== Entries shown

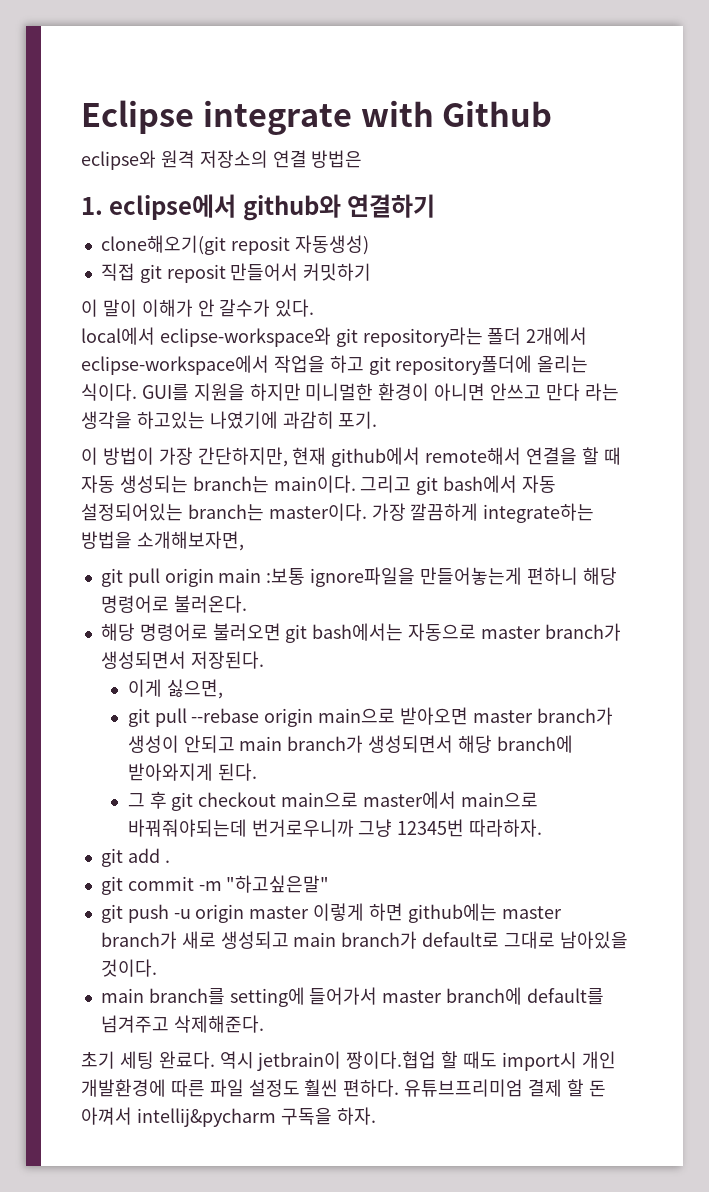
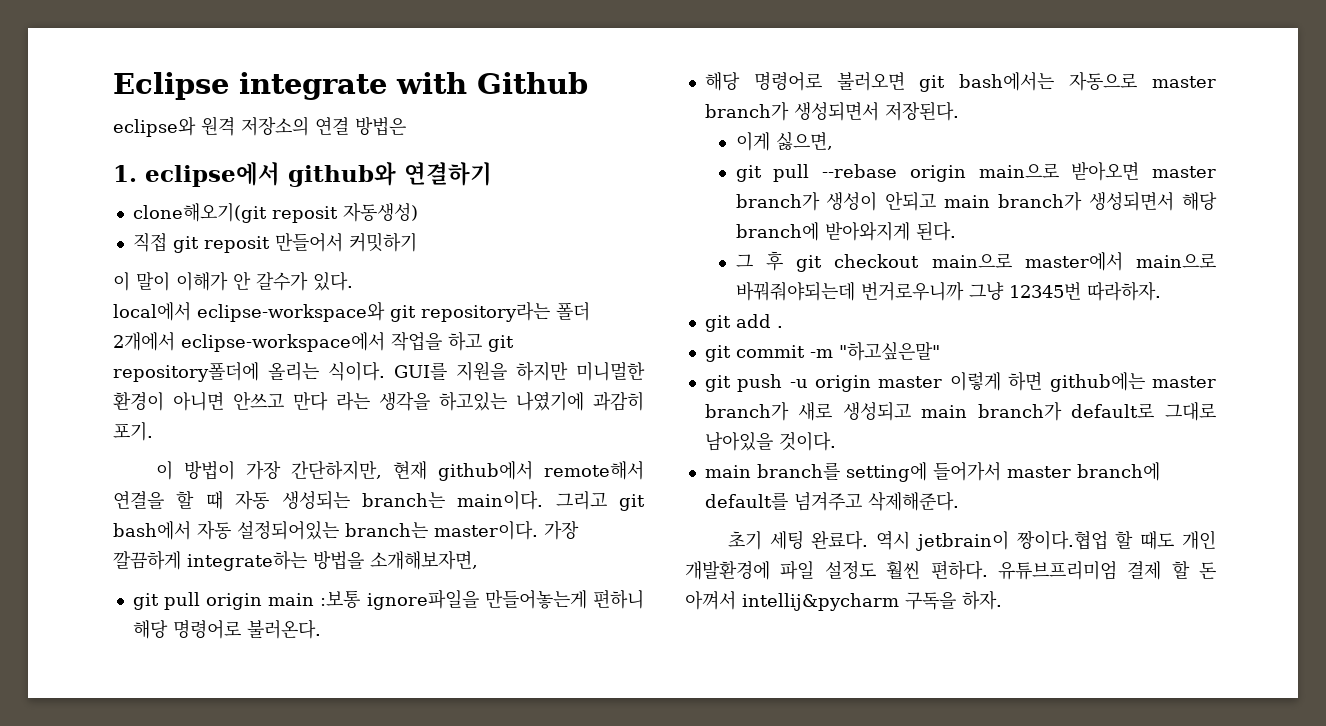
[501,1052,577,1071] import시 -> (1175, 540) none
[170,1079,205,1097] 따른 -> (770, 570) none

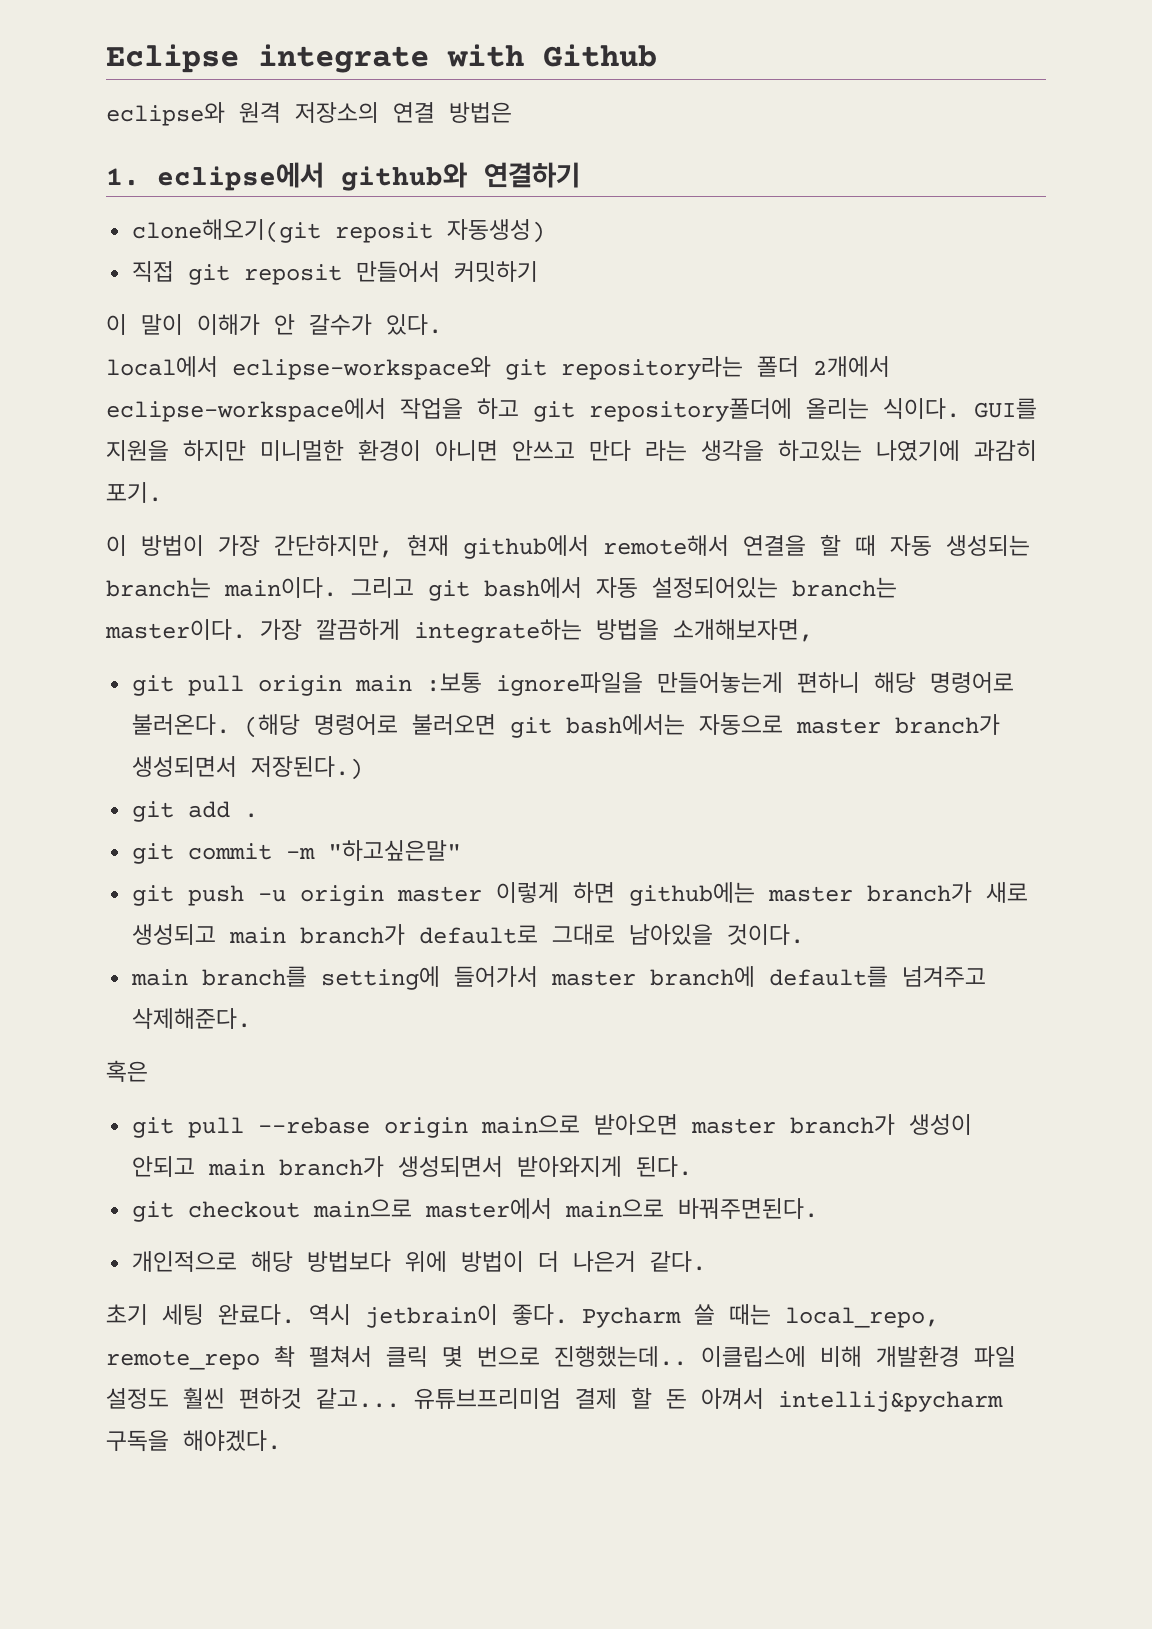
[704,72,740,91] // 해당 -> [244,714,301,738] (해당
[884,101,959,121] [735,132,833,151] [735,162,1216,182] [735,191,1217,211] [735,221,956,241] [735,251,1216,272] [735,281,1161,301] 저장된다. // 이게 싫으면, // git pull --rebase origin main으로 받아오면 master branch가 생성이 안되고 main branch가 생성되면서 해당 branch에 받아와지게 된다. // 그 후 git checkout main으로 master에서 main으로 바꿔줘야되는데 번거로우니까 그냥 12345번 따라하자. -> [251,756,364,780] 저장된다.)
(959, 501) none -> [106,1060,148,1082] [132,1114,973,1138] [132,1156,693,1177] [132,1198,819,1222] [132,1251,707,1272] // 혹은 // git pull --rebase origin main으로 받아오면 master branch가 생성이 안되고 main branch가 생성되면서 받아와지게 된다. // git checkout main으로 master에서 main으로 바꿔주면된다. // 개인적으로 해당 방법보다 위에 방법이 더 나은거 같다.
[1016,530,1216,550] [685,561,770,580] 짱이다.협업 할 때도 개인 개발환경에 -> [512,1304,939,1328] [106,1346,960,1370] 좋다. Pycharm 쓸 때는 local_repo, remote_repo 촥 펼쳐서 클릭 몇 번으로 진행했는데.. 이클립스에 비해 개발환경
[930,560,988,580] 편하다. -> [239,1388,400,1409] 편하것 같고...
[962,590,1002,610] 하자. -> [183,1430,281,1452] 해야겠다.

====

Exercise brief: Without altering anything, output all the lines above but none of the images.

Problem solution:
[501,1052,577,1071] import시 -> (1175, 540) none
[170,1079,205,1097] 따른 -> (770, 570) none

[704,72,740,91] // 해당 -> [244,714,301,738] (해당
[884,101,959,121] [735,132,833,151] [735,162,1216,182] [735,191,1217,211] [735,221,956,241] [735,251,1216,272] [735,281,1161,301] 저장된다. // 이게 싫으면, // git pull --rebase origin main으로 받아오면 master branch가 생성이 안되고 main branch가 생성되면서 해당 branch에 받아와지게 된다. // 그 후 git checkout main으로 master에서 main으로 바꿔줘야되는데 번거로우니까 그냥 12345번 따라하자. -> [251,756,364,780] 저장된다.)
(959, 501) none -> [106,1060,148,1082] [132,1114,973,1138] [132,1156,693,1177] [132,1198,819,1222] [132,1251,707,1272] // 혹은 // git pull --rebase origin main으로 받아오면 master branch가 생성이 안되고 main branch가 생성되면서 받아와지게 된다. // git checkout main으로 master에서 main으로 바꿔주면된다. // 개인적으로 해당 방법보다 위에 방법이 더 나은거 같다.
[1016,530,1216,550] [685,561,770,580] 짱이다.협업 할 때도 개인 개발환경에 -> [512,1304,939,1328] [106,1346,960,1370] 좋다. Pycharm 쓸 때는 local_repo, remote_repo 촥 펼쳐서 클릭 몇 번으로 진행했는데.. 이클립스에 비해 개발환경
[930,560,988,580] 편하다. -> [239,1388,400,1409] 편하것 같고...
[962,590,1002,610] 하자. -> [183,1430,281,1452] 해야겠다.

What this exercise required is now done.